Having not personally worked with it, I nevertheless respect and admire nickel tetracarbonyl from afar. However, this is a compound which can provoke intensely personal reactions from people who have had the opportunity to get a little more hands-on. I came across possibly one of the most vivid of these in our Chemistry in its element podcast series when Bernie Bulkin described his initiation into a lab working on metal carbonyl complexes:
‘One of the first things I was given to read when I started was the summary of the toxicological effects of nickel carbonyl. I learned, with some concern, that at 30ppm it was certainly fatal, and even a significantly lower dose of 3ppm caused death in 50% of a group of test animals.
‘When you breathe it in, it decomposes, giving you a dose of carbon monoxide and depositing some nickel on your lungs. If you survive the first few hours, the nickel causes a form of pneumonia, coughing, breathlessness, extreme fatigue. This lasts for several days, often resulting in cardiovascular or renal failure and death. I was relieved to find that the safety precautions in the lab were extremely rigorous.’
The concept of receiving a bolus dose of carbon monoxide – deadly enough in its own right as described in Patrick’s blog yesterday – plus the added spice of nickel-plated lungs, was enough to imprint an instant respect for the compound in my mind.
So why on Earth might we want to make or use this compound, given its extreme potential to cause harm?
Nickel as a metal is industrially important – it is hard, shiny and reasonably resistant to corrosion (except by carbon monoxide of course…). Alloyed into steel or plated over the surface it endows the metal with these useful properties too, so much so that it was used to make coins (before being largely replaced by iron, which is cheaper and doesn’t cause the same kind of skin irritation that some people experience when handling nickel). Some coins, particularly the US five-cent pieces known as ‘nickels’, still contain nickel alloyed with copper or plated on the surface of a steel blank.

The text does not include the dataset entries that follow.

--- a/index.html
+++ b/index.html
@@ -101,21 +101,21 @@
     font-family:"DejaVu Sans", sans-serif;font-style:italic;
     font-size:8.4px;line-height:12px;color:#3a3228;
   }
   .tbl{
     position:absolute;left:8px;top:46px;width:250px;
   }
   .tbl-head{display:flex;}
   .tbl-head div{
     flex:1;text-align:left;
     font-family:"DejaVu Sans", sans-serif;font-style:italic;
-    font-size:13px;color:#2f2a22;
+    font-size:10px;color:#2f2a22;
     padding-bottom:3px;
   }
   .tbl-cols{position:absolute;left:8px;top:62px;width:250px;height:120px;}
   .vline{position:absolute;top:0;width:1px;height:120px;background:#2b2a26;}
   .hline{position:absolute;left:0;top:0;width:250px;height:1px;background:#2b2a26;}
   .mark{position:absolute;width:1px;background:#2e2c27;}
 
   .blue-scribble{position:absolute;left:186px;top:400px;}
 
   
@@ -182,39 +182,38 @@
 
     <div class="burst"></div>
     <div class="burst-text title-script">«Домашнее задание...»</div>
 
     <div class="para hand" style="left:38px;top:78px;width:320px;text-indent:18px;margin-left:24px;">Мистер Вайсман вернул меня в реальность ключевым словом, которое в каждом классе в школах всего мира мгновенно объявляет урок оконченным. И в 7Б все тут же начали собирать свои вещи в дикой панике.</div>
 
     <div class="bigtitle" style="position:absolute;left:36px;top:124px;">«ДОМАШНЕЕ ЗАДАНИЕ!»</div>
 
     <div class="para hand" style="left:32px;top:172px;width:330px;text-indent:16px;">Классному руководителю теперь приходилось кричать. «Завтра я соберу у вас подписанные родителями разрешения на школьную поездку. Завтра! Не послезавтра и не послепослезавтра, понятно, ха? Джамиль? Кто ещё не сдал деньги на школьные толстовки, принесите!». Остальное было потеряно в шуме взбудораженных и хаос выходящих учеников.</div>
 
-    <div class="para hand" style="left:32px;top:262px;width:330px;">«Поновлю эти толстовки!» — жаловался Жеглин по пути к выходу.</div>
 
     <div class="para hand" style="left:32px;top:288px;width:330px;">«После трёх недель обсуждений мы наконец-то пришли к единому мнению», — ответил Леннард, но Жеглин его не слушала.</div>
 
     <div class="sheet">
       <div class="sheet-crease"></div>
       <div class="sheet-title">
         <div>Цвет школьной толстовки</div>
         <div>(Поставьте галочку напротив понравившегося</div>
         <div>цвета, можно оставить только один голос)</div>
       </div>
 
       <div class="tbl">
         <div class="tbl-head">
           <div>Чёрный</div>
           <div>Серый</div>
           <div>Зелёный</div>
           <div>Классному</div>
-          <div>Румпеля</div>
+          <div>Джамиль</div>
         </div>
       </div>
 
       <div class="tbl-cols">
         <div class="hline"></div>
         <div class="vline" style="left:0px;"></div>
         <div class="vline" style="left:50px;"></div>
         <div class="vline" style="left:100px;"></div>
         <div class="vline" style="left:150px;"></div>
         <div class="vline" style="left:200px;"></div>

Nickel’s hardness and corrosion resistance also makes it ideal as the basis for superalloys used to make jet engine turbine blades. These are generally grown as single crystals of the metal for optimum performance at the high temperatures and force loadings of a working jet engine.
So where does nickel carbonyl fit in?
Nickel is rarely found in ores on its own – it is usually combined with its transition metal neighbours iron and cobalt. In fact, the name nickel comes from colloquial German for ‘devil’ (think of ‘Old Nick’ in English folklore) and cobalt derives from the word for a gremlin or hobgoblin, reflecting their role as annoying impurities in iron ores. So a method for separating the metals would not only deliver the desirable nickel, but improve processes for purifying iron and cobalt as well.

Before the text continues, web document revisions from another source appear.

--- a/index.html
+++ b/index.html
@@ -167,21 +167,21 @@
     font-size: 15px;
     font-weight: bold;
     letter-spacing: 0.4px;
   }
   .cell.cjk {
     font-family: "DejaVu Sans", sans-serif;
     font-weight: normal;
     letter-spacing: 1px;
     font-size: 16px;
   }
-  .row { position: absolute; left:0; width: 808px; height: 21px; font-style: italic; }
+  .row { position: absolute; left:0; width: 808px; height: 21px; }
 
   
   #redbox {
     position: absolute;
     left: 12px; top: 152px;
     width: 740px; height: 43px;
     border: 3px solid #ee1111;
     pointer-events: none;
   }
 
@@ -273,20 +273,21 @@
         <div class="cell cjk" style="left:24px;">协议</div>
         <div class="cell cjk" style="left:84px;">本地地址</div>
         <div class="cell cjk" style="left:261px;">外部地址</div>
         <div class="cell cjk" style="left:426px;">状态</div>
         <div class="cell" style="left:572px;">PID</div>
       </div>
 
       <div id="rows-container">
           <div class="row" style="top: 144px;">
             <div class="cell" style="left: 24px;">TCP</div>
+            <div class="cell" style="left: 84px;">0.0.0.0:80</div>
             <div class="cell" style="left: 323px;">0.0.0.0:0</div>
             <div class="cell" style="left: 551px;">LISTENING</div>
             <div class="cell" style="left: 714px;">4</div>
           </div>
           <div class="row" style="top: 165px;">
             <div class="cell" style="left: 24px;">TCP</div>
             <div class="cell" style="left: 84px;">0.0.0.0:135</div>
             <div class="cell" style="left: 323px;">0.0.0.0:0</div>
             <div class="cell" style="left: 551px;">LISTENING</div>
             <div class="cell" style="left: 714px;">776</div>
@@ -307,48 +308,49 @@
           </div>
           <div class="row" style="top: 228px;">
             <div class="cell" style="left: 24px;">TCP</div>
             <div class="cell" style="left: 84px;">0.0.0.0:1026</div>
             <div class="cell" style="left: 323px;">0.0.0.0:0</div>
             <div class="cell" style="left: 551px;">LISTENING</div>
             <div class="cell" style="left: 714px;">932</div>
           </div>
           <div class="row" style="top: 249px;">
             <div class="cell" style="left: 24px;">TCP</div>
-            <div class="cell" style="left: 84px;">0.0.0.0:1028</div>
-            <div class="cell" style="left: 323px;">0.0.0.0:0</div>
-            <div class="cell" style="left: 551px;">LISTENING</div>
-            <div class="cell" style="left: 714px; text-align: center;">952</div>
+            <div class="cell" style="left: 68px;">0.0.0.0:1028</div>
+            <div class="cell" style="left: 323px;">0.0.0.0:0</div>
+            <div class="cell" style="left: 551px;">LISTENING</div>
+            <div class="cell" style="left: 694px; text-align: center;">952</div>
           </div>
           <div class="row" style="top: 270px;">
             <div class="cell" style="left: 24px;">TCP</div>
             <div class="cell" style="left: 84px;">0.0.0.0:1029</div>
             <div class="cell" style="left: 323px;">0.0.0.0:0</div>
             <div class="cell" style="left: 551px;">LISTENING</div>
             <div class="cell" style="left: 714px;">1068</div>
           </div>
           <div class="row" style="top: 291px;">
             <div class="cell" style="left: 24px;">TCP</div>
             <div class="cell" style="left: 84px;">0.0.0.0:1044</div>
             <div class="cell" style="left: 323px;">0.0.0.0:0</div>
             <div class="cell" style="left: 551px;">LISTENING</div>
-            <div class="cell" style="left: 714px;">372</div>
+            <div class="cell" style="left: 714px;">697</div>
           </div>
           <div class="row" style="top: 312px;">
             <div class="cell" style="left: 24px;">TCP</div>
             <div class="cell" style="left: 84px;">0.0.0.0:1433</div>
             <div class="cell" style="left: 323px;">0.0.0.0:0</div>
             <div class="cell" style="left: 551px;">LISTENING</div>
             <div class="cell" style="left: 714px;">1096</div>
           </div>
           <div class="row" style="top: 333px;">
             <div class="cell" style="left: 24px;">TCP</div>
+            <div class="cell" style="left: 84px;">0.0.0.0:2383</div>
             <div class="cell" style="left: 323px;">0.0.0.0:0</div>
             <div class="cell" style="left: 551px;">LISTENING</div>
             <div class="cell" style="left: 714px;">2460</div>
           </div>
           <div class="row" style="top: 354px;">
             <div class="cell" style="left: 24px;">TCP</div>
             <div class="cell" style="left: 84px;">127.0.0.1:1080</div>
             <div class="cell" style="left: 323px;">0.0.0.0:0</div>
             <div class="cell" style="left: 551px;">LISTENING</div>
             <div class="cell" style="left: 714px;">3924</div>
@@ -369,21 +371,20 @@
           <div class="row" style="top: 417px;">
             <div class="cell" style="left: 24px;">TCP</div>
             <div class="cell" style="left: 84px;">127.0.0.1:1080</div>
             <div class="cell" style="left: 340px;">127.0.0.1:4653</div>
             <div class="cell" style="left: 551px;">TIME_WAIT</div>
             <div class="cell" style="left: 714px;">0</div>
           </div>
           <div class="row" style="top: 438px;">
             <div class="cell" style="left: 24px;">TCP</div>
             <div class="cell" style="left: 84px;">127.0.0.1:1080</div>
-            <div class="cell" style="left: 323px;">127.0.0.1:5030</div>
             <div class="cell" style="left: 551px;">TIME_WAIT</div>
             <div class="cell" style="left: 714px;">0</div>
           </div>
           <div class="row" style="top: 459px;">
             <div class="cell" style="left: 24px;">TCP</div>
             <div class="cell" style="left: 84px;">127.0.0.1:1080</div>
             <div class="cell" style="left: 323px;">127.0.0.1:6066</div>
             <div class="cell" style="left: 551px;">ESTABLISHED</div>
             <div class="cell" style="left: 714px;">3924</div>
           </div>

Having discovered nickel carbonyl by accident, Ludwig Mond – a German chemist – found that nickel reacts with carbon monoxide much more quickly than does either iron or cobalt. As a savvy businessman, he realised the potential of this observation and, in the late 19th century, developed it into the Mond process for extracting nickel from mixed ores. Reacting impure nickel with CO releases it as gaseous nickel carbonyl and leaves behind the impurities. The nickel can then be reclaimed by heating the complex until it decomposes. This process is still used when the purest nickel (greater than 99.99% pure) is required.

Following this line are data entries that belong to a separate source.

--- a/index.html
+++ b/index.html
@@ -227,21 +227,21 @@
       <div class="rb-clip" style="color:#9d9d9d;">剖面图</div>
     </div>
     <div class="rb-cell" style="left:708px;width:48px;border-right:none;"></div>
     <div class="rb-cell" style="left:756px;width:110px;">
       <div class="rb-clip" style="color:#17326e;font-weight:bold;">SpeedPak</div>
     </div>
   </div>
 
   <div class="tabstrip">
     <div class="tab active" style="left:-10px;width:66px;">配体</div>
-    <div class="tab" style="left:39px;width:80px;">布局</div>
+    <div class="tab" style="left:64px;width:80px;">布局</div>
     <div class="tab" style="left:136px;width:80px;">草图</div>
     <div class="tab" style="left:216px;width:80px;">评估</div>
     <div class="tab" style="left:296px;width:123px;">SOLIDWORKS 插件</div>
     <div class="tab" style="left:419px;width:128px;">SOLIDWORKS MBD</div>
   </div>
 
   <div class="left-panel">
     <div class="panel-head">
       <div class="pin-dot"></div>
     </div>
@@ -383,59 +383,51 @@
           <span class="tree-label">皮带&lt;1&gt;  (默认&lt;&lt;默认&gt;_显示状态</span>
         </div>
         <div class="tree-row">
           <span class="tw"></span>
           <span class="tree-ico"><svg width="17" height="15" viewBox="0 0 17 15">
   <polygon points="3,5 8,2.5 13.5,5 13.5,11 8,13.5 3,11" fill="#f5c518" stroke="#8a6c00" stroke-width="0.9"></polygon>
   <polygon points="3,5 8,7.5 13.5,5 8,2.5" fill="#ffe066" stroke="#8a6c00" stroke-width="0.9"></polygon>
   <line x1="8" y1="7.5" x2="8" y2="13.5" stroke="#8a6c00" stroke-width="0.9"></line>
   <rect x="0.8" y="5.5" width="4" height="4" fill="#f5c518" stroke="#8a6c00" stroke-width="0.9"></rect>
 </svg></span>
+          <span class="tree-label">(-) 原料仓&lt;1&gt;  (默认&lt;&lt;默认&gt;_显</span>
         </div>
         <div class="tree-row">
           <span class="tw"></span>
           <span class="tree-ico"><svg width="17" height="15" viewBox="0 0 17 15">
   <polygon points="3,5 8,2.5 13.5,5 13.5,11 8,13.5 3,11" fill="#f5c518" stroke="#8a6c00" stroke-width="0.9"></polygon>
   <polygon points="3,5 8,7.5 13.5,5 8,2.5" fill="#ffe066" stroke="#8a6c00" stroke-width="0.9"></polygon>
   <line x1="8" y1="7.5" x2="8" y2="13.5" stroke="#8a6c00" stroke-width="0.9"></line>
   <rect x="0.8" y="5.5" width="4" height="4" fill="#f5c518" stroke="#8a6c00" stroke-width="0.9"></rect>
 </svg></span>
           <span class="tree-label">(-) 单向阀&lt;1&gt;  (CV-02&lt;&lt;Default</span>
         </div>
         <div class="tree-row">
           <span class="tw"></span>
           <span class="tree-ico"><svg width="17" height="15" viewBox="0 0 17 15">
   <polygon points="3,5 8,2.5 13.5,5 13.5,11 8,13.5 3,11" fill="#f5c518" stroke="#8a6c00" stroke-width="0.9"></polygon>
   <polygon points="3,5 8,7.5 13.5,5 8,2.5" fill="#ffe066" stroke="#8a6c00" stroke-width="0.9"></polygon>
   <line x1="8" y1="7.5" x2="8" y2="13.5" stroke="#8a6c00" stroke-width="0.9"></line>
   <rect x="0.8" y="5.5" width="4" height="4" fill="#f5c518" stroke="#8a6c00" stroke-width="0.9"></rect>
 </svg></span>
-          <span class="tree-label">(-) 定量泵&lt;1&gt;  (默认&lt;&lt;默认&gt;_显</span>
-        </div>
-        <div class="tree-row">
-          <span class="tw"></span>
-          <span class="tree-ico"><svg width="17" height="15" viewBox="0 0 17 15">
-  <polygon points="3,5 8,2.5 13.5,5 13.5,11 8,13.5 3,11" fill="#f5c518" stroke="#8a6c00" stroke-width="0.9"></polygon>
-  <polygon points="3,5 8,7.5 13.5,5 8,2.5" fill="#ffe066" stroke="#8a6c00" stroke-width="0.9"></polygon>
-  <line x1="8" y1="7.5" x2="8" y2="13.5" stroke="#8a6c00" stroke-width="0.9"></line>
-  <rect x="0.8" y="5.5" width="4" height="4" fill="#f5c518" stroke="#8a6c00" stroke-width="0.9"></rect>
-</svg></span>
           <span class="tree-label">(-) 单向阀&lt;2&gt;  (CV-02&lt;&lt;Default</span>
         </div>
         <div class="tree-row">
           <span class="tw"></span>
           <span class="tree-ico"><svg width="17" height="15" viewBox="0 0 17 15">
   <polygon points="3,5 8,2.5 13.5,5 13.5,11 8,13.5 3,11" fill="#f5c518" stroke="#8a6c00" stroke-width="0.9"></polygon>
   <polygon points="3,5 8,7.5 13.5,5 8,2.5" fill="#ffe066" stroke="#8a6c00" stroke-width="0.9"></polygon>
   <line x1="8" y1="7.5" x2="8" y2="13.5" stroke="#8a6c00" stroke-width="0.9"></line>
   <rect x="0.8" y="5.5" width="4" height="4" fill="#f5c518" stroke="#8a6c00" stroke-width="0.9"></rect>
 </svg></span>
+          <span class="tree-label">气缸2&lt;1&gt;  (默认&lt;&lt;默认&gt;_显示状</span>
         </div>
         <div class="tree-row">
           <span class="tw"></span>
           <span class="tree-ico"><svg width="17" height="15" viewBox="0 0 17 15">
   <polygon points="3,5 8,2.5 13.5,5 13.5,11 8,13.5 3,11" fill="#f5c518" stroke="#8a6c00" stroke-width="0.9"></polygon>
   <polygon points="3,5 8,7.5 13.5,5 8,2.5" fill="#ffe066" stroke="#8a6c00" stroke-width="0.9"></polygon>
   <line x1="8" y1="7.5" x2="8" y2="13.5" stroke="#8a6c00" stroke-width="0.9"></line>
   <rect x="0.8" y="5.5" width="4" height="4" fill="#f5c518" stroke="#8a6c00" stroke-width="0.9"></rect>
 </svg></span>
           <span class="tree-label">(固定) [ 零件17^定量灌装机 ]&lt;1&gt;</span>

From a research chemistry point of view, nickel complexes form a variety of useful catalysts. Many of these are prepared from nickel carbonyl in some form, owing to the ease of displacing the carbonyl ligands. However, the chemist aspiring to prepare such catalysts would be well advised to seek out alternative sources of nickel in which someone else has already done the carbonyl substitutions – nickel plated lungs and death by suffocation or pneumonia is certainly not to be recommended…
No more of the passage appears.